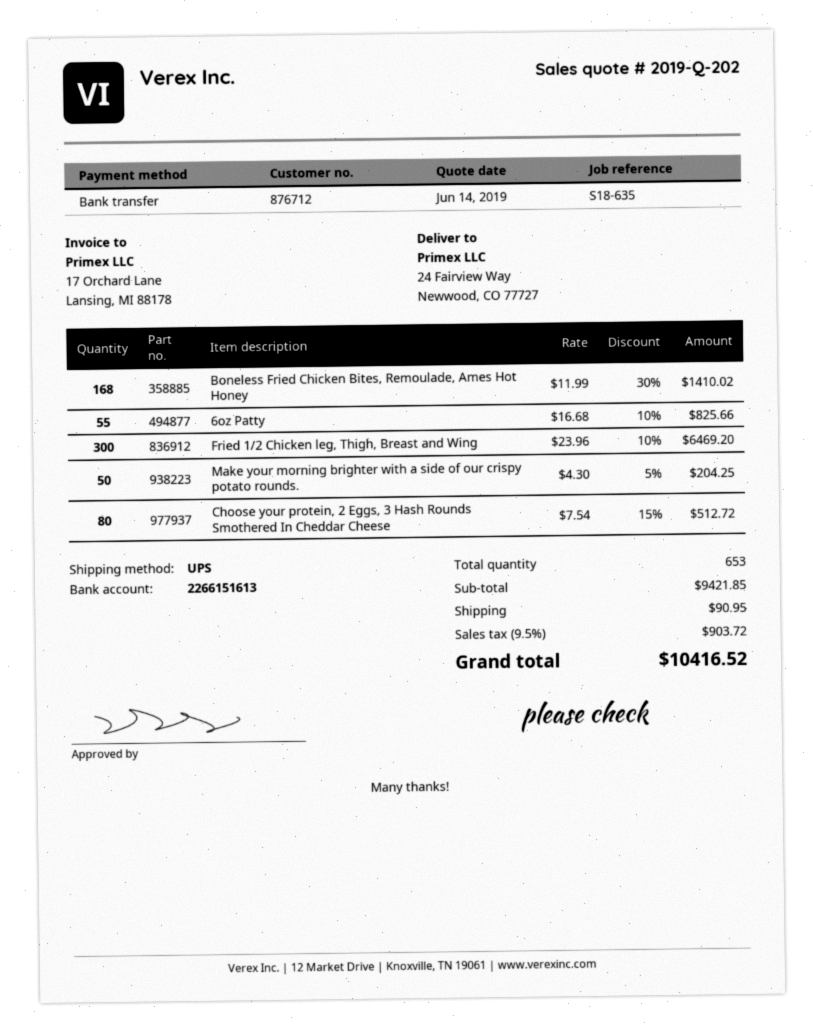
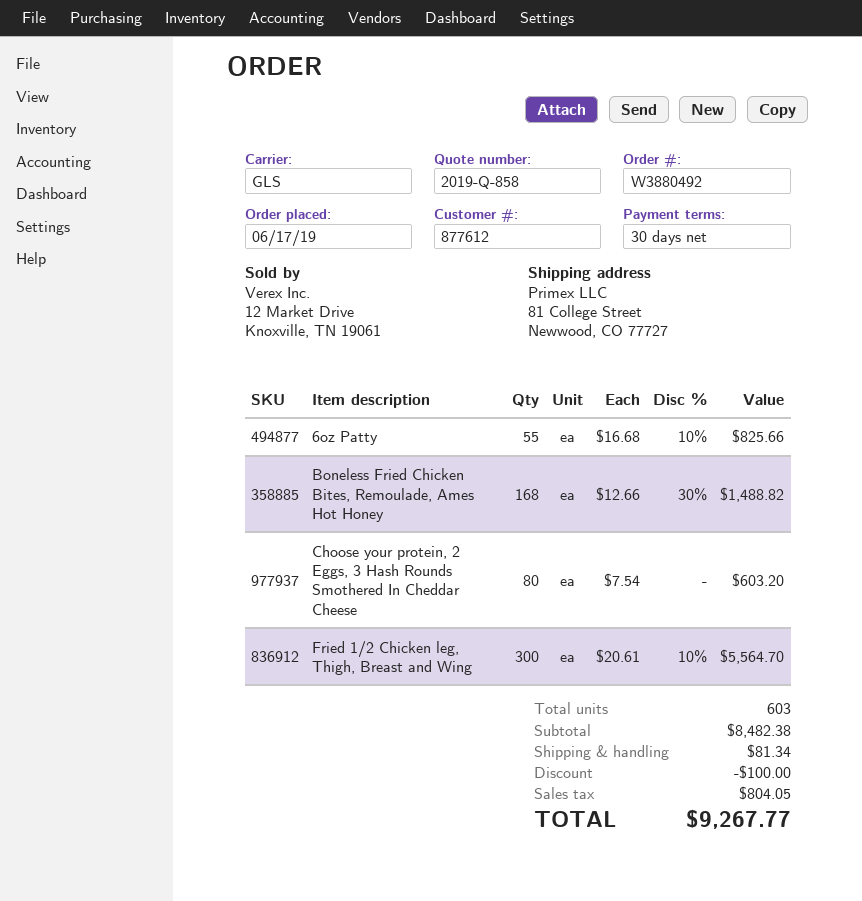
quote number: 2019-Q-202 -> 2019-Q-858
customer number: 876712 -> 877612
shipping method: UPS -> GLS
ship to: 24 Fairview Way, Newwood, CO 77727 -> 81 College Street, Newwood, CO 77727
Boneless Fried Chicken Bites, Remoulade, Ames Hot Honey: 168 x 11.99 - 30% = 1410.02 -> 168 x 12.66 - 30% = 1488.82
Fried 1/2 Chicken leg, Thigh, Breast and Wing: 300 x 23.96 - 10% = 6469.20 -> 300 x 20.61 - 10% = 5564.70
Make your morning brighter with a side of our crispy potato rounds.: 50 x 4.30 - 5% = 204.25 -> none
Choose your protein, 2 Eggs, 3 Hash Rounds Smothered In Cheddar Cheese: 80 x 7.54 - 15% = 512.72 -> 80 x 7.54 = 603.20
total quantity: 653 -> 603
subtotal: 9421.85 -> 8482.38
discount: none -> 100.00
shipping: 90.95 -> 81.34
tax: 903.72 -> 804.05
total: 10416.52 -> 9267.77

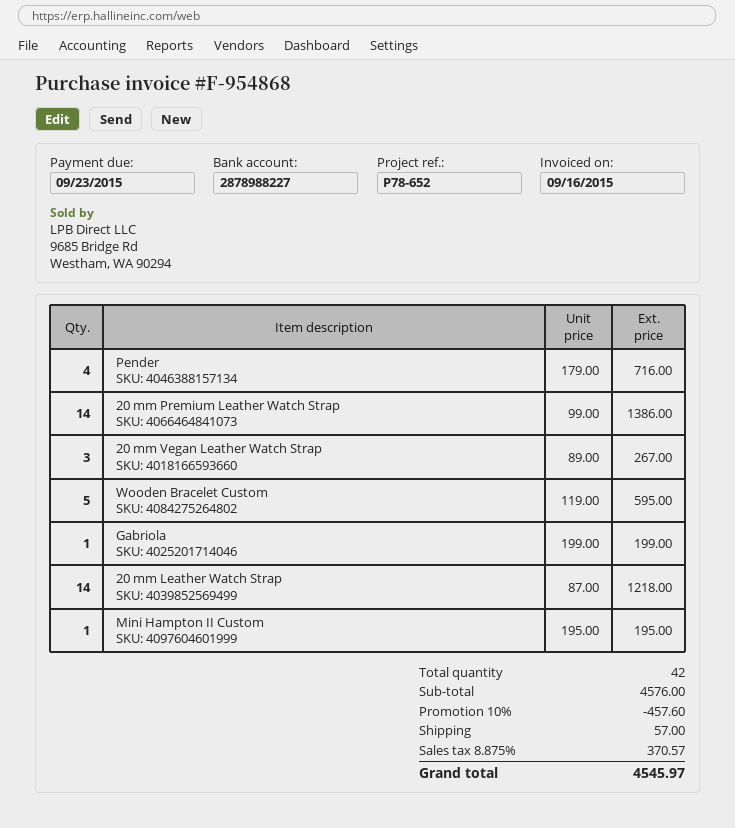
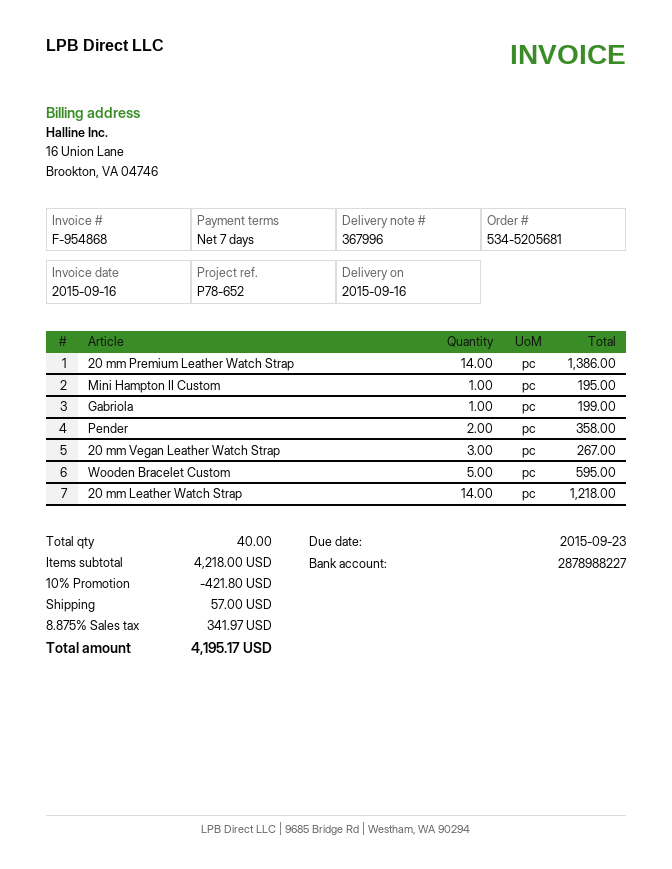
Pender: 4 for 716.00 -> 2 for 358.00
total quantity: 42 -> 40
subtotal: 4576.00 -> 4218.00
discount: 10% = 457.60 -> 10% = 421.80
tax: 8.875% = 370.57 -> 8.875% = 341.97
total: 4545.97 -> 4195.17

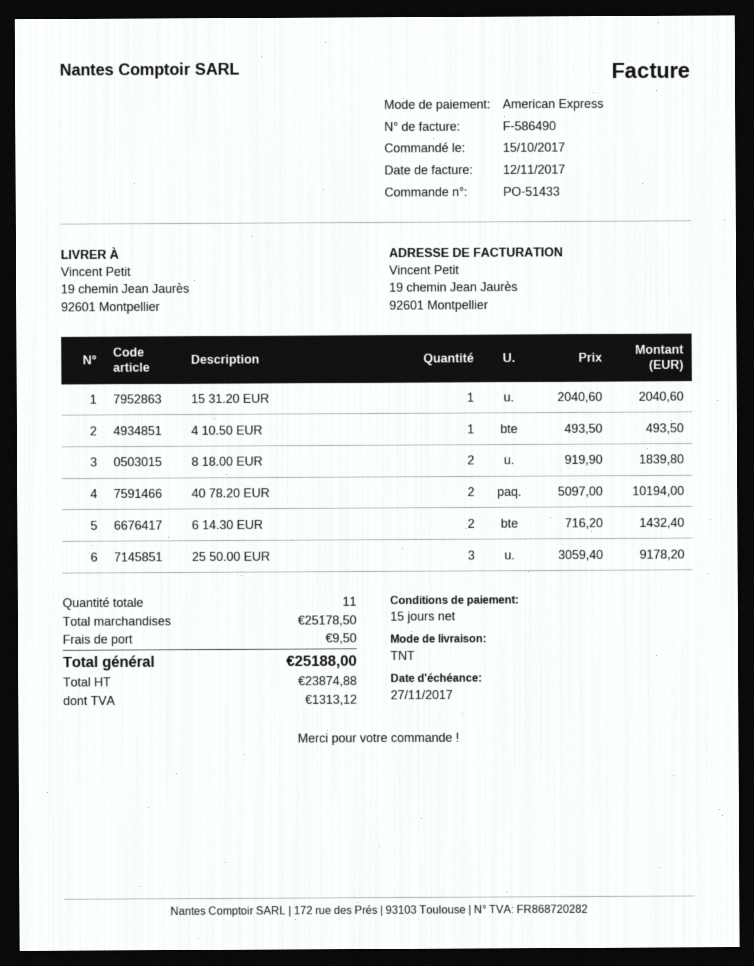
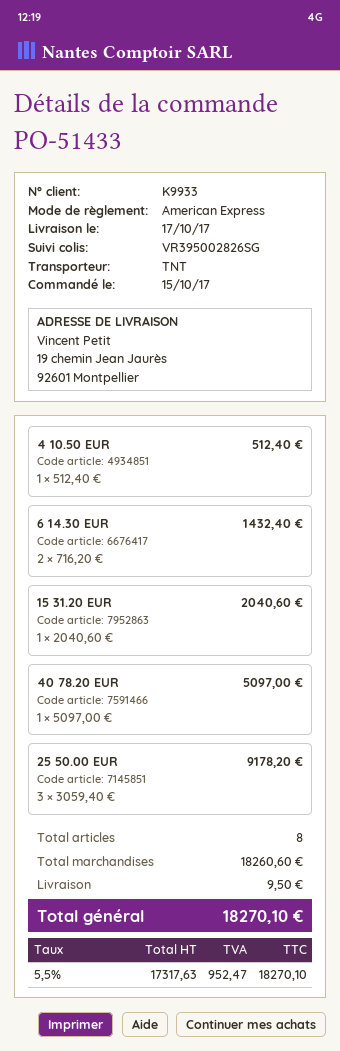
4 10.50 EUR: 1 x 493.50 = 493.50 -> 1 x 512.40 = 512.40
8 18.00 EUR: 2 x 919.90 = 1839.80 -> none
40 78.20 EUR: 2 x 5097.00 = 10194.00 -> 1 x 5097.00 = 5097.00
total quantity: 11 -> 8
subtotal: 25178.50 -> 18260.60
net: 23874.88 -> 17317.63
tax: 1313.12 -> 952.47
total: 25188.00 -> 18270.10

EXERCISE DIRECTIONS: Once you reach the line with "Boneless Fried Chicken" in the data above, copy it and every line after it exactly, up to and including the line with "Make your morning".

WRITTEN ANSWER:
Boneless Fried Chicken Bites, Remoulade, Ames Hot Honey: 168 x 11.99 - 30% = 1410.02 -> 168 x 12.66 - 30% = 1488.82
Fried 1/2 Chicken leg, Thigh, Breast and Wing: 300 x 23.96 - 10% = 6469.20 -> 300 x 20.61 - 10% = 5564.70
Make your morning brighter with a side of our crispy potato rounds.: 50 x 4.30 - 5% = 204.25 -> none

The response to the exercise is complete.